··· Supplied material ···
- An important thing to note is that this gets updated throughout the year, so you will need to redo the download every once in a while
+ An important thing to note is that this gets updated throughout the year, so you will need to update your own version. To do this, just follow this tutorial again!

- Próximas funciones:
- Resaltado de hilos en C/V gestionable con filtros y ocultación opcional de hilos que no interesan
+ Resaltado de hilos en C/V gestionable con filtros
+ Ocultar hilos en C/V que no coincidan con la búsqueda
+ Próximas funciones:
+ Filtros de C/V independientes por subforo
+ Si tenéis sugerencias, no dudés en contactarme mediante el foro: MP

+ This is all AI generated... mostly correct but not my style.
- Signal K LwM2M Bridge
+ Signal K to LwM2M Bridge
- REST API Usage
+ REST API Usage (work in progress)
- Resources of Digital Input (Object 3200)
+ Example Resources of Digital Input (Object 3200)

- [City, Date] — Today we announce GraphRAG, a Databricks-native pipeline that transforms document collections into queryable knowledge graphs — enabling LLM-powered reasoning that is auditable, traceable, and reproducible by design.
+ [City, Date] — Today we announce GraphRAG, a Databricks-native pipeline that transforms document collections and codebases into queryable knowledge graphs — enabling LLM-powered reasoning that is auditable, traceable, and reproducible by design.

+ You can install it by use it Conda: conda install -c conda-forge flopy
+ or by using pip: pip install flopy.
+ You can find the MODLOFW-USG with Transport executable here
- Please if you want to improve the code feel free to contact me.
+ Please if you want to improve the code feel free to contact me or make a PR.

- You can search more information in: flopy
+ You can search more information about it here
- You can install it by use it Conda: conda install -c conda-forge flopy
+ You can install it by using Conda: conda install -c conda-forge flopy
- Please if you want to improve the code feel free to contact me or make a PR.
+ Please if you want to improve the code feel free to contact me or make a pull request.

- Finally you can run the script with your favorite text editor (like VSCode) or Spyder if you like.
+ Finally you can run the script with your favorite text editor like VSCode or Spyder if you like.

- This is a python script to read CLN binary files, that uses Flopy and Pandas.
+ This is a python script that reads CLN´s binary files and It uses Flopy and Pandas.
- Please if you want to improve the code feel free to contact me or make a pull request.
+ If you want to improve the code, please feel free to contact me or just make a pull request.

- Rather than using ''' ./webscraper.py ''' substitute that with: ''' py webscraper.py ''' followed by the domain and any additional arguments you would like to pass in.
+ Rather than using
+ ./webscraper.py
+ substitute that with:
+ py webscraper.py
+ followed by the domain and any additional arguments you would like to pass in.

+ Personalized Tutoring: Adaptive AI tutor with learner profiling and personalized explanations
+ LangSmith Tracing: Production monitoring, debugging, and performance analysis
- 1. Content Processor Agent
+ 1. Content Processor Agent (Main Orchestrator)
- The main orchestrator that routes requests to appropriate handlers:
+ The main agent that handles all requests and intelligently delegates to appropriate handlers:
···
Exercise requirements: Your task is to set down only the lines that run from the opening of the listing to the line with "Example Resources of Digital Input (Object 3200)", both ends included, each unchanged.

Written solution:
- An important thing to note is that this gets updated throughout the year, so you will need to redo the download every once in a while
+ An important thing to note is that this gets updated throughout the year, so you will need to update your own version. To do this, just follow this tutorial again!

- Próximas funciones:
- Resaltado de hilos en C/V gestionable con filtros y ocultación opcional de hilos que no interesan
+ Resaltado de hilos en C/V gestionable con filtros
+ Ocultar hilos en C/V que no coincidan con la búsqueda
+ Próximas funciones:
+ Filtros de C/V independientes por subforo
+ Si tenéis sugerencias, no dudés en contactarme mediante el foro: MP

+ This is all AI generated... mostly correct but not my style.
- Signal K LwM2M Bridge
+ Signal K to LwM2M Bridge
- REST API Usage
+ REST API Usage (work in progress)
- Resources of Digital Input (Object 3200)
+ Example Resources of Digital Input (Object 3200)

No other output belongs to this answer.